Key Highlights
- Unity delivered Q1 revenue of $508.2 million, representing a 16.8% annual increase and surpassing analyst projections of $503.8 million
- Earnings per share (adjusted) reached $0.23, falling short of the $0.24 analyst estimate by a penny
- Strategic revenue climbed 35% annually to $432.4 million
- Adjusted EBITDA totaled $138 million with margins expanding to 27%, compared to 19% in the year-ago period
- Shares rallied 6.4% to reach $29.01 in response to the earnings release
Unity Software (NYSE: U) delivered first-quarter 2026 financial results that exceeded revenue forecasts, propelling shares 6.4% higher to $29.01 when markets opened Thursday after the announcement.
The company recorded revenue of $508.2 million, marking a 16.8% annual improvement and surpassing Wall Street’s $503.8 million projection. The performance represented a solid top-line outperformance.
Adjusted earnings per share landed at $0.23, falling a penny below expectations as analysts had forecast $0.24.
Strategic Revenue emerged as the standout metric, climbing 35% year-over-year to reach $432.4 million. This category included Strategic Grow Revenue, which jumped 49%, alongside Strategic Create Revenue growth of 15%.
Adjusted EBITDA totaled $138 million with margins reaching 27%. This represents significant progress from the $84 million and 19% margin recorded in Q1 2025. The expansion stemmed from stronger revenue performance combined with improved operational efficiency.
Free cash flow reached $66 million, representing a substantial increase from the $7 million generated during the comparable period last year.
GAAP Losses Expand Due to Asset Write-Downs
Using generally accepted accounting principles, the financial picture appeared more challenging. Net loss expanded to $347 million, translating to $0.80 per share, versus a $78 million loss during Q1 2025.
Asset impairment charges totaling $279 million drove most of the loss, connected to discontinuing the ironSource Ads Network and the expected sale of the Supersonic game publishing division.
Adjusted Operating Income registered at -$274.2 million, falling significantly below the analyst projection of $111.7 million.
Billings totaled $515.6 million, reflecting 18.5% year-over-year growth.

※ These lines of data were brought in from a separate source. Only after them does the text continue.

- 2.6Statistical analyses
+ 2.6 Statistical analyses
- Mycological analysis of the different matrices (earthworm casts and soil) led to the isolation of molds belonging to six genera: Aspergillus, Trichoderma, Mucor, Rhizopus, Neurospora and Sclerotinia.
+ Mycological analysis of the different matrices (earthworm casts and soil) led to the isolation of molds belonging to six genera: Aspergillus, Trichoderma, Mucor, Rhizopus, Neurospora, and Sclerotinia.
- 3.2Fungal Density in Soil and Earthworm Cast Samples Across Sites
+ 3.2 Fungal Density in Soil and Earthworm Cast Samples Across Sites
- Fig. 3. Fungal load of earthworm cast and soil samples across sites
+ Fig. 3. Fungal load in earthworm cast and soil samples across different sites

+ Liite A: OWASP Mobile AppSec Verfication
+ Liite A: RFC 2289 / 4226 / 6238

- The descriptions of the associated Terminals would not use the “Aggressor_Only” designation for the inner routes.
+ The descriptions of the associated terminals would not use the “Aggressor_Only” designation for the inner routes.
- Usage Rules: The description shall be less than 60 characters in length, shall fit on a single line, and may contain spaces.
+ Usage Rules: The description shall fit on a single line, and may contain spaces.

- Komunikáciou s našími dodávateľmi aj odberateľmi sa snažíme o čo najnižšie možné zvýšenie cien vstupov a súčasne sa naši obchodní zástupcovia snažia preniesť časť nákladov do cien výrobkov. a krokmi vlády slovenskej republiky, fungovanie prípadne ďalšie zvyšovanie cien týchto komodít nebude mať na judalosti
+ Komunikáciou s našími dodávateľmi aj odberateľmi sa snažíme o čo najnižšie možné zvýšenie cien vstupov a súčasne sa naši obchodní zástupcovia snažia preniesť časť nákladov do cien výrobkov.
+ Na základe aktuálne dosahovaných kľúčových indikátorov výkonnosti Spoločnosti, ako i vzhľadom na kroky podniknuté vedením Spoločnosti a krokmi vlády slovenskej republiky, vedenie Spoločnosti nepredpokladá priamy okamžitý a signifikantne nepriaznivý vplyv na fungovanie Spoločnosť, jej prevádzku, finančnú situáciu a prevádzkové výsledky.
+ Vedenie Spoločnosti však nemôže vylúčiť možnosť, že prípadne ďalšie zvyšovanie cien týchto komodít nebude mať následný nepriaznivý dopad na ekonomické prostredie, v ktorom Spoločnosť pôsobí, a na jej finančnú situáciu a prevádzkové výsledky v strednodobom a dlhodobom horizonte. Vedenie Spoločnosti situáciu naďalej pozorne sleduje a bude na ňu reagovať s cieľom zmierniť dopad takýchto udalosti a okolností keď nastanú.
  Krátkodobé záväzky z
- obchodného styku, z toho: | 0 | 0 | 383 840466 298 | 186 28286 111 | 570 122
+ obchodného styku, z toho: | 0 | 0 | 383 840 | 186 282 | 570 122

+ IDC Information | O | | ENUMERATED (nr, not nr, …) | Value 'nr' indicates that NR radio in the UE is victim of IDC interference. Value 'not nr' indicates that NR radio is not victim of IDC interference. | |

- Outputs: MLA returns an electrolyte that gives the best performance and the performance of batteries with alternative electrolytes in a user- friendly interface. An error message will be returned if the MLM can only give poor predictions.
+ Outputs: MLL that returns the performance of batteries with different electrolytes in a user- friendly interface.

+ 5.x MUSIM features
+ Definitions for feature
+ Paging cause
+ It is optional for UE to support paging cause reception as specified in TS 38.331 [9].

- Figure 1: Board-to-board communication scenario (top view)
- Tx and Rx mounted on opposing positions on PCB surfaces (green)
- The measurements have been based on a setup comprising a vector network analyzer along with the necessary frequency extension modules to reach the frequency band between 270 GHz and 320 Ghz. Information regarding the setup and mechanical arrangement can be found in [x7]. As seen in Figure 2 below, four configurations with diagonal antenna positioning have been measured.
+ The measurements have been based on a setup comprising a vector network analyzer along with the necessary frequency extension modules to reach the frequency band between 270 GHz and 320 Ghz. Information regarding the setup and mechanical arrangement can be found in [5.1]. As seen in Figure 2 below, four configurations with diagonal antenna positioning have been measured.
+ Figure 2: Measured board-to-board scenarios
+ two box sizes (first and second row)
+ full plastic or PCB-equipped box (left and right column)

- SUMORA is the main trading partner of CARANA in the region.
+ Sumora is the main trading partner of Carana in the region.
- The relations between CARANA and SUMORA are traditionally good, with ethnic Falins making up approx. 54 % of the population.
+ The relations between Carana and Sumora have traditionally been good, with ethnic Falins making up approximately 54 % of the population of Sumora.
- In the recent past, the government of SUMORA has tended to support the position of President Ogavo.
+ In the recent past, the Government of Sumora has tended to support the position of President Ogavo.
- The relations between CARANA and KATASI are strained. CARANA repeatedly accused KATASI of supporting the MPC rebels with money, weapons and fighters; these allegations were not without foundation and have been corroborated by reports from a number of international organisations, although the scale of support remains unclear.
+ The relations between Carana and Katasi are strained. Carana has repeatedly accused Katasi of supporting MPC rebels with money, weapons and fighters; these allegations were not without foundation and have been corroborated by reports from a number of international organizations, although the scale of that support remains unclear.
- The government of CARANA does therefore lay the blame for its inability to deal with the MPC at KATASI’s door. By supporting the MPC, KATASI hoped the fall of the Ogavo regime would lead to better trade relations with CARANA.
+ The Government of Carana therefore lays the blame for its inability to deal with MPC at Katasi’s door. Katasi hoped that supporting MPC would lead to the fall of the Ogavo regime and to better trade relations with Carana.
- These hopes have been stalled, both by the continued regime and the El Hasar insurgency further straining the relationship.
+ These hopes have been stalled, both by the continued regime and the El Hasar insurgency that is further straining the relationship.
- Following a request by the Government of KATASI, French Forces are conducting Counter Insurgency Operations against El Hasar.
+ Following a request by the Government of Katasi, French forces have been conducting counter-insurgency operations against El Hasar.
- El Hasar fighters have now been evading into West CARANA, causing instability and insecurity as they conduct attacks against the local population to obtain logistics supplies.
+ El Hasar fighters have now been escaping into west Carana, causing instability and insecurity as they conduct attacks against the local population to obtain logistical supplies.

Across the trailing twelve months, billings averaged 8.7% annual expansion, representing modest performance compared to industry competitors.
Second Quarter Outlook Exceeds Wall Street Projections
Looking ahead to Q2, Unity provided revenue guidance ranging from $505 million to $515 million. The midpoint of $510 million edges above the $507.2 million analyst consensus.
Strategic Revenue for the second quarter is projected between $455 million and $465 million, suggesting year-over-year expansion of 29% to 32%.
Adjusted EBITDA guidance spans $130 million to $135 million for Q2, with the $132.5 million midpoint exceeding the analyst estimate of $131.1 million.
“We are delivering exceptional revenue growth and margin expansion while executing on the most exciting product roadmap in Unity’s history,” said CEO Matt Bromberg.
Operating margin for the first quarter registered at -69.1%, deteriorating from -29.4% during the same period last year, primarily due to the impairment charges.
Customer acquisition expenses continue running high. Unity’s CAC payback period extended to 115.5 months this quarter, indicating intense market competition where securing and retaining customers requires substantial investment.
Free cash flow margin measured 13.1%, declining from 23.6% during the previous quarter.
Wall Street analysts project revenue growth of 12.8% over the coming twelve months, trailing the broader software industry average.